Interactive demo
This demo shows a simple active inference agent whose behaviour emerges from the negotiation of multiple concurrent objectives rather than a single controller. Safety, goal-seeking, exploration, and energy maintenance each run in parallel, propose candidate actions, and are then integrated by a polyphonic coordination layer into a single negotiated move.
Tip: if the video doesn’t autoplay on mobile, tap once — it’s playsinline.
Each voice represents a distinct objective with its own short-horizon evaluation of possible futures. Rather than collapsing everything into a single fixed reward, the agent maintains these pressures explicitly and integrates them online.
At each step the agent updates beliefs about hidden structure in the world, rolls imagined futures forward using an internal transition model, and selects actions that minimise an expected cost or surprise functional.
What makes this demo different is that these computations are distributed across several concurrent objectives rather than folded into one monolithic controller.
Per voice: rollout → score imagined futures → convert to \(q_k(a)\) → integrate into the negotiated policy.
Each voice proposes an action distribution \(q_k(a)\). A coordination layer then assigns mixture weights \(\pi_k\) according to current context, such as local threat, distance to goal, uncertainty, and battery urgency. The final negotiated action posterior is:
\[ q(a) \;=\; \sum_{k=1}^{K}\pi_k\,q_k(a) \]
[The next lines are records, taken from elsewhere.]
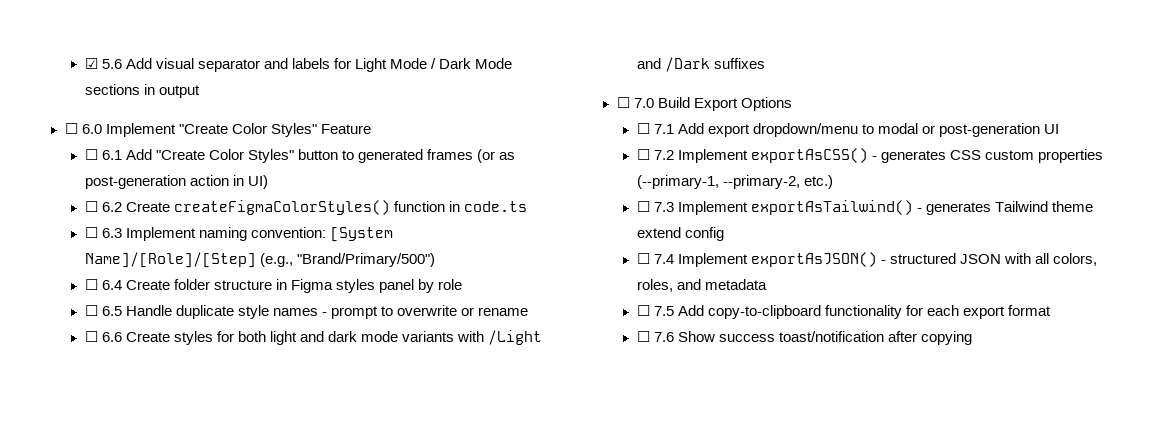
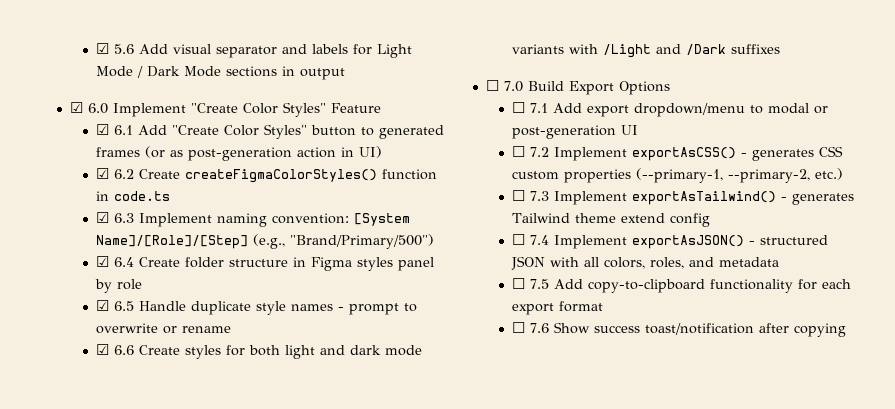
- ☐ 6.0 Implement "Create Color Styles" Feature
+ ☑ 6.0 Implement "Create Color Styles" Feature
- ☐ 6.1 Add "Create Color Styles" button to generated frames (or as post-generation action in UI)
+ ☑ 6.1 Add "Create Color Styles" button to generated frames (or as post-generation action in UI)
- ☐ 6.2 Create createFigmaColorStyles() function in code.ts
+ ☑ 6.2 Create createFigmaColorStyles() function in code.ts
- ☐ 6.3 Implement naming convention: [System Name]/[Role]/[Step] (e.g., "Brand/Primary/500")
+ ☑ 6.3 Implement naming convention: [System Name]/[Role]/[Step] (e.g., "Brand/Primary/500")
- ☐ 6.4 Create folder structure in Figma styles panel by role
+ ☑ 6.4 Create folder structure in Figma styles panel by role
- ☐ 6.5 Handle duplicate style names - prompt to overwrite or rename
+ ☑ 6.5 Handle duplicate style names - prompt to overwrite or rename
- ☐ 6.6 Create styles for both light and dark mode variants with /Light and /Dark suffixes
+ ☑ 6.6 Create styles for both light and dark mode variants with /Light and /Dark suffixes

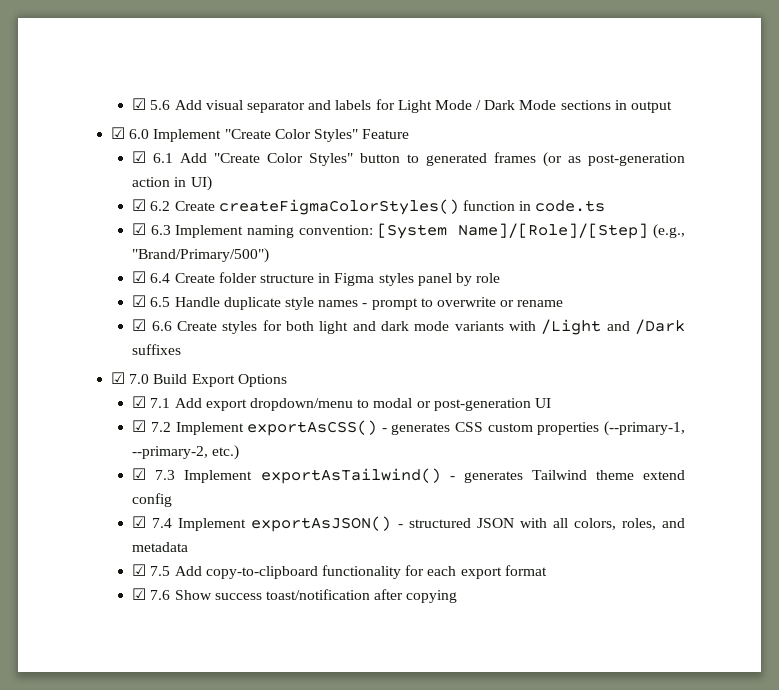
- ☐ 7.0 Build Export Options
+ ☑ 7.0 Build Export Options
- ☐ 7.1 Add export dropdown/menu to modal or post-generation UI
+ ☑ 7.1 Add export dropdown/menu to modal or post-generation UI
- ☐ 7.2 Implement exportAsCSS() - generates CSS custom properties (--primary-1, --primary-2, etc.)
+ ☑ 7.2 Implement exportAsCSS() - generates CSS custom properties (--primary-1, --primary-2, etc.)
- ☐ 7.3 Implement exportAsTailwind() - generates Tailwind theme extend config
+ ☑ 7.3 Implement exportAsTailwind() - generates Tailwind theme extend config
- ☐ 7.4 Implement exportAsJSON() - structured JSON with all colors, roles, and metadata
+ ☑ 7.4 Implement exportAsJSON() - structured JSON with all colors, roles, and metadata
- ☐ 7.5 Add copy-to-clipboard functionality for each export format
+ ☑ 7.5 Add copy-to-clipboard functionality for each export format
- ☐ 7.6 Show success toast/notification after copying
+ ☑ 7.6 Show success toast/notification after copying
In other words, the chosen action is a weighted synthesis of several simultaneously active objectives.
The weights evolve online rather than being fixed in advance, allowing the agent to shift smoothly between caution, goal pursuit, exploration, and homeostatic regulation as the situation changes.
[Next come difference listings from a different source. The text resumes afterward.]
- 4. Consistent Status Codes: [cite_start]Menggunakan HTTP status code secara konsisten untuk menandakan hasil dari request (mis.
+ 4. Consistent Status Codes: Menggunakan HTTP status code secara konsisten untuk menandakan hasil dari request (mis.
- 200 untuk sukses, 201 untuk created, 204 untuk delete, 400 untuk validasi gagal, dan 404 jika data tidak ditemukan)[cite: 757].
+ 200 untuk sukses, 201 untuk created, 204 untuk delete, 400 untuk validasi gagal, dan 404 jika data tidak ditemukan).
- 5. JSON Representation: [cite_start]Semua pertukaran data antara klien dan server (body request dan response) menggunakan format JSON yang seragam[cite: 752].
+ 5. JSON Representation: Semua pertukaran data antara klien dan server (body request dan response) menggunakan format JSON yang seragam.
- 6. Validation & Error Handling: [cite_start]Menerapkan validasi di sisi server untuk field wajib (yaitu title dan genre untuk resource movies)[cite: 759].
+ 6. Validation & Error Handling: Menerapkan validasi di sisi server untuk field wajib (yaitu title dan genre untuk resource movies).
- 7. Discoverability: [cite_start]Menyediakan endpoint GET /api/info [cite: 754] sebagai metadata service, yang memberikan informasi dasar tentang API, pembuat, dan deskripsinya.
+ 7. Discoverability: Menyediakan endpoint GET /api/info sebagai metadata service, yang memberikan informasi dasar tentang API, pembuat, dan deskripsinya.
Each voice evaluates short imagined futures using a cost functional that captures its own priorities. In active inference terms, this resembles expected free energy in that it trades off pragmatic value against information-seeking pressure.
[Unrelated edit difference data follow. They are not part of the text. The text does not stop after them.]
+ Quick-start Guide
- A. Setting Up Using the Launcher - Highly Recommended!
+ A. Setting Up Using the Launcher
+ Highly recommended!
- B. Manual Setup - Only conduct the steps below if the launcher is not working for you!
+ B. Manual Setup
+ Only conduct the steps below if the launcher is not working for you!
\[ G(\pi) \approx \underbrace{\mathbb{E}[\text{risk / cost}]}_{\text{pragmatic}} \;-\; \underbrace{\mathbb{E}[\text{information gain}]}_{\text{epistemic}} \]
Different voices place different emphasis on these terms, giving each one a distinct behavioural tendency.
The exact implementation here is intentionally simple. The point of the demo is not formal completeness, but to show how multiple active objectives can be kept explicit and negotiated online.
Real agents do not optimise a single objective in isolation. They balance safety, goals, uncertainty, energy, and other constraints across multiple time-scales. Polyphonic intelligence treats this multiplicity as a core architectural feature rather than an afterthought.
The result is behaviour that is often more interpretable, more adaptable to changing context, and less brittle than systems built around a single dominant controller. Because each voice remains visible, the agent’s decisions can be inspected in terms of which pressures were active and how they were resolved.